The Exiled

Christopher Narozny's first novel, Jonah Man (2012), was a well-regarded story of an early 20th-century one-handed juggler cum drug courier and his fellow shady vaudevillians. His second, The Exiled, is such a leap across genres that it appears under the pseudonym Christopher Charles. Set amid the arroyos and piñons of New Mexico, it is the contemporary story of county homicide detective Wes Raney's investigation into a brutal triple murder at an isolated ranch outside Santa Fe. Raney is a former Brooklyn undercover cop who, 18 years earlier, worked the city armpit of mobsters, murder and dope. Alternating between the story of Raney's on-the-job fall into cocaine addiction and subsequent exile from the NYPD and his current dogged sleuthing, Charles paints a graphic picture of Raney as a lonely man with a fine-tuned cop's intuition and a stubborn drug jones.

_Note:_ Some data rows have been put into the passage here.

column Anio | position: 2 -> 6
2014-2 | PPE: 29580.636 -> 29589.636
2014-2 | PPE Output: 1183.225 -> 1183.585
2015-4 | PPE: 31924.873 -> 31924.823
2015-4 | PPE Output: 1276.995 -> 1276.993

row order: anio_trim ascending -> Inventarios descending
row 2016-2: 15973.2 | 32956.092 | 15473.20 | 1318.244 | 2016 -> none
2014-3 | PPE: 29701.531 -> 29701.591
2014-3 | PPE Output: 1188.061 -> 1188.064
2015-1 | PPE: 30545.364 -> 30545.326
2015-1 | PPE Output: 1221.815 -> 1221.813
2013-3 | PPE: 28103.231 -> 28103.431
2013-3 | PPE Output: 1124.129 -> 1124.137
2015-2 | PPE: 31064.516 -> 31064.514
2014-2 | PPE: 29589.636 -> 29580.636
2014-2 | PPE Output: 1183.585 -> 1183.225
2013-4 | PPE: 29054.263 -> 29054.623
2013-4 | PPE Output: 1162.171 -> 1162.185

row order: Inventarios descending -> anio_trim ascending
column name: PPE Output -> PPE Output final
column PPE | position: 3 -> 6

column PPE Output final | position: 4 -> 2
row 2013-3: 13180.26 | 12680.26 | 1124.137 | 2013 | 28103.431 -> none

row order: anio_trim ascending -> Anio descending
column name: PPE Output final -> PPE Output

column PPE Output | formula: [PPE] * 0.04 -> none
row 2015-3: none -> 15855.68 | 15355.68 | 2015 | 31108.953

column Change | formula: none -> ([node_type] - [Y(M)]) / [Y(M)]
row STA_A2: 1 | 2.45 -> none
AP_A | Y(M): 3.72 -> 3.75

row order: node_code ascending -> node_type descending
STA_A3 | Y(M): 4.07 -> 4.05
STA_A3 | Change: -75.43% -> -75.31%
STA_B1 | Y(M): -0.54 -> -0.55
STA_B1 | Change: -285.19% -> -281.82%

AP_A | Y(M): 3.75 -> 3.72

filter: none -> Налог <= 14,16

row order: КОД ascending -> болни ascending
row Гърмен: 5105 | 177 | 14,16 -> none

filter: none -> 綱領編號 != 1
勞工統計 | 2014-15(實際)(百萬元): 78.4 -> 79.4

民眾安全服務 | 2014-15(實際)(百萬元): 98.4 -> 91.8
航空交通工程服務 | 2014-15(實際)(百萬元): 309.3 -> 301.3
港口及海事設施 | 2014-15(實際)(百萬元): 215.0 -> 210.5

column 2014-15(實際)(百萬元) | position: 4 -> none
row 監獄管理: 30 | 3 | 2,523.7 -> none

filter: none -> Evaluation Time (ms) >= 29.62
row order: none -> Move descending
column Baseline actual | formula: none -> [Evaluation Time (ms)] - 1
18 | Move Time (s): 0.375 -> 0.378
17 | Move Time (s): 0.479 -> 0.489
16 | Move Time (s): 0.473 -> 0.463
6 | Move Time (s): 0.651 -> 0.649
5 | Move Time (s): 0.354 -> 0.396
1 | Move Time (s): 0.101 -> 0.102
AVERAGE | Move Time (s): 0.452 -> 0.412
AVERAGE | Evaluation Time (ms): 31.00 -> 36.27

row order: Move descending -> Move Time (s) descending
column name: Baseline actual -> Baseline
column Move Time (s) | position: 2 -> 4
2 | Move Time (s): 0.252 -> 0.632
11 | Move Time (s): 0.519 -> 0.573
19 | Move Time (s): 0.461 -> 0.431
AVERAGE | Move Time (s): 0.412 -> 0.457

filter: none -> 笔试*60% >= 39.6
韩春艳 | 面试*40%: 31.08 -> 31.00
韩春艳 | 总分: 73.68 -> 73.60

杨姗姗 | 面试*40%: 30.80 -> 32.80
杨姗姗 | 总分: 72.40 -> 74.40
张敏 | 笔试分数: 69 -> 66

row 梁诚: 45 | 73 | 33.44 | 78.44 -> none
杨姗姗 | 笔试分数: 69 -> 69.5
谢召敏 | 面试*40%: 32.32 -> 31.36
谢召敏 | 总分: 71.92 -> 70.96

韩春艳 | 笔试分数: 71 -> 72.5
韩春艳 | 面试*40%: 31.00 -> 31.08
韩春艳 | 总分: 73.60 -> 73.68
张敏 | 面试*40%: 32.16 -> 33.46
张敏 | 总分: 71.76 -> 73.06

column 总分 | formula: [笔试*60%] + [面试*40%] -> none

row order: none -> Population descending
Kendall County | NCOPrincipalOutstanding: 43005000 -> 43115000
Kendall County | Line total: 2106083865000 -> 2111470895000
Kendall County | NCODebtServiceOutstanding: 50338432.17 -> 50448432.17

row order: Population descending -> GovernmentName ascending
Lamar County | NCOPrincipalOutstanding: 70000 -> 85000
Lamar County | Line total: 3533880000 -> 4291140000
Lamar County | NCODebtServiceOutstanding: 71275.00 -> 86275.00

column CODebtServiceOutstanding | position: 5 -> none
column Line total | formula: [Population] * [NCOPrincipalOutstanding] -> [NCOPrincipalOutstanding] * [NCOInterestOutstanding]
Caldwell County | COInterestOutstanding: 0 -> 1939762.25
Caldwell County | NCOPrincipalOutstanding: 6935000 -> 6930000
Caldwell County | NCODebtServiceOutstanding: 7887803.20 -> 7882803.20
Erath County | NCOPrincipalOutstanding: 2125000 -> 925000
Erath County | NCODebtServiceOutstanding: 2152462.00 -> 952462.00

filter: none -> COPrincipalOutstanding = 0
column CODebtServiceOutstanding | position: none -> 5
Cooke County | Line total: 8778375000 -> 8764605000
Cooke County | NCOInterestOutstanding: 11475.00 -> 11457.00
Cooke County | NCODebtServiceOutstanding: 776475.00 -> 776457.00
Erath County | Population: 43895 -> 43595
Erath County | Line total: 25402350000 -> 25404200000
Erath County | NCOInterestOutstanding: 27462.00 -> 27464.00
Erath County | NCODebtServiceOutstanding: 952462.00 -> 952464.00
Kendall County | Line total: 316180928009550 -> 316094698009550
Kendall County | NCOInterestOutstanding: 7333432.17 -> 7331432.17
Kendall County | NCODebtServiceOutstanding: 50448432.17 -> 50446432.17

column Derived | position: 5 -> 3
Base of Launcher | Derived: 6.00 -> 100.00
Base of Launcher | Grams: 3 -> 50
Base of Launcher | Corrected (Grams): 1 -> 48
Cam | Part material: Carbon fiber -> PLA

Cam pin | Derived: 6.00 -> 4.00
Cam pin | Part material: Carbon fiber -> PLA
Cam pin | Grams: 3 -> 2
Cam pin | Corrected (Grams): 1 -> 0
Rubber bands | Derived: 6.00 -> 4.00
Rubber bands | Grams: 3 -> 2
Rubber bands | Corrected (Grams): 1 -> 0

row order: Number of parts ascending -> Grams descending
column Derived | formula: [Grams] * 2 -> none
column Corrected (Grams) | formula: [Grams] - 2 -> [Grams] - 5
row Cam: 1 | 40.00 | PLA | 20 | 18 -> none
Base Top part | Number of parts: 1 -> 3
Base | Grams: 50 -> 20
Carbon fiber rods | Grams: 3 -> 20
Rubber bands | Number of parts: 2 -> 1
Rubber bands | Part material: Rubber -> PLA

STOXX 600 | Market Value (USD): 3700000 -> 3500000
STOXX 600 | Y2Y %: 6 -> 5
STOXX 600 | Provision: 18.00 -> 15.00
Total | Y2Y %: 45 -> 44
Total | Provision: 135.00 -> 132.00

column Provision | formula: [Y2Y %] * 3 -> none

The Exiled is rich in side characters, like the New York capo's nephew--unpredictably violent, "like the chemical that makes fear was sucked from his brain"--or the waitress who "looked like she'd spent the first fifty years of her life smoking cigarettes while standing under a hot sun." But this is Raney's story. After several more killings, he tracks down the Mexican cartels and twisted locals behind the mayhem, but he never quite shakes the memories of his past. The Exiled is a fine piece of crime fiction with a keen sense of timing and character. Let's hope for another Raney novel soon--regardless of what name Narozny writes it under. --Bruce Jacobs, founding partner, Watermark Books & Cafe, Wichita, Kan.